I tell her I can smell you. She asks me if I want to increase the dose. I smell you in the freshly mown grass of a house we called home, now occupied by that nice couple from Connecticut everyone knows is trying for a family. I smell the absence of love. I smell you on the pillow in the morning. The half-scent of an echo which never ends as I scream into a deeply indifferent abyss. I smell what it was like to hide under the stairs with you while they argued and he left. I smell you in the things we never ate together and the places we never went. I smell you in being sent to our room. The first time we ever stole candy from the old man down the block or when they cut short our vacation in a rage. The smell of being hit and blamed. I tell her and she doesn’t believe me. She thinks I’m imagining things. She only wants to bridge the gap between us, but I tell her there has never been one.
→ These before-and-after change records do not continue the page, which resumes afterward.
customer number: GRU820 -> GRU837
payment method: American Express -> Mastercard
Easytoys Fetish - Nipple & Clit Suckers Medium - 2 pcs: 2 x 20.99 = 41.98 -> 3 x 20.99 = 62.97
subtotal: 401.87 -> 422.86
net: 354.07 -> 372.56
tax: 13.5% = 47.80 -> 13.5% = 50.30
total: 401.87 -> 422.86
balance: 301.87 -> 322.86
I ask her to leave. I ask her to leave us. I ask her to leave us alone.
I know you’re there when I taste the meals we never ate. You bring back exotic spices from your travels and we enjoy them together. We eat but I am never full. Always half-empty. The hunger of an overwhelming us as I echo her setting an extra place in my apartment for one. I wash my hands and you tell me I missed a spot. Incomplete. Uncleaned. You always leave room for more as I cook too much for both of us but know I am a leftover. I taste bitter. A remnant which made it through the meal unconsumed. Tomorrow’s broth. Recycled but never renewed. Soon I will become garbage and begin a new adventure. You leave me behind.
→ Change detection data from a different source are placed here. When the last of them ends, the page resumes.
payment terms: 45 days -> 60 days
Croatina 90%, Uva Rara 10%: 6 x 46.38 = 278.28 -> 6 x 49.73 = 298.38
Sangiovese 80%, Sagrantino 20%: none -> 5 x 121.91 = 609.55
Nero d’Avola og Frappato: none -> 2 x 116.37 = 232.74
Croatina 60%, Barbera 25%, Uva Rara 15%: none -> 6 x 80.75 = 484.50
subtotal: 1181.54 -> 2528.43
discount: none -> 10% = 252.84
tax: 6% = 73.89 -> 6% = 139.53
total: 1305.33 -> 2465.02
One day you’re gone. You’ve decided fifty years is enough and know this lesser has to find their germinated way alone. You’re all this lesser has ever known, but in the silence the half hasn’t been buried, it’s been planted. I don’t listen to your adventures any more. I write them down and others read them. I don’t smell the undernourished memory of you, but it helps me stay close. I don’t feel your touch but I do feel a guiding hand when I need it. A life lived as partial finally afforded the opportunity of completion. I know we have a name.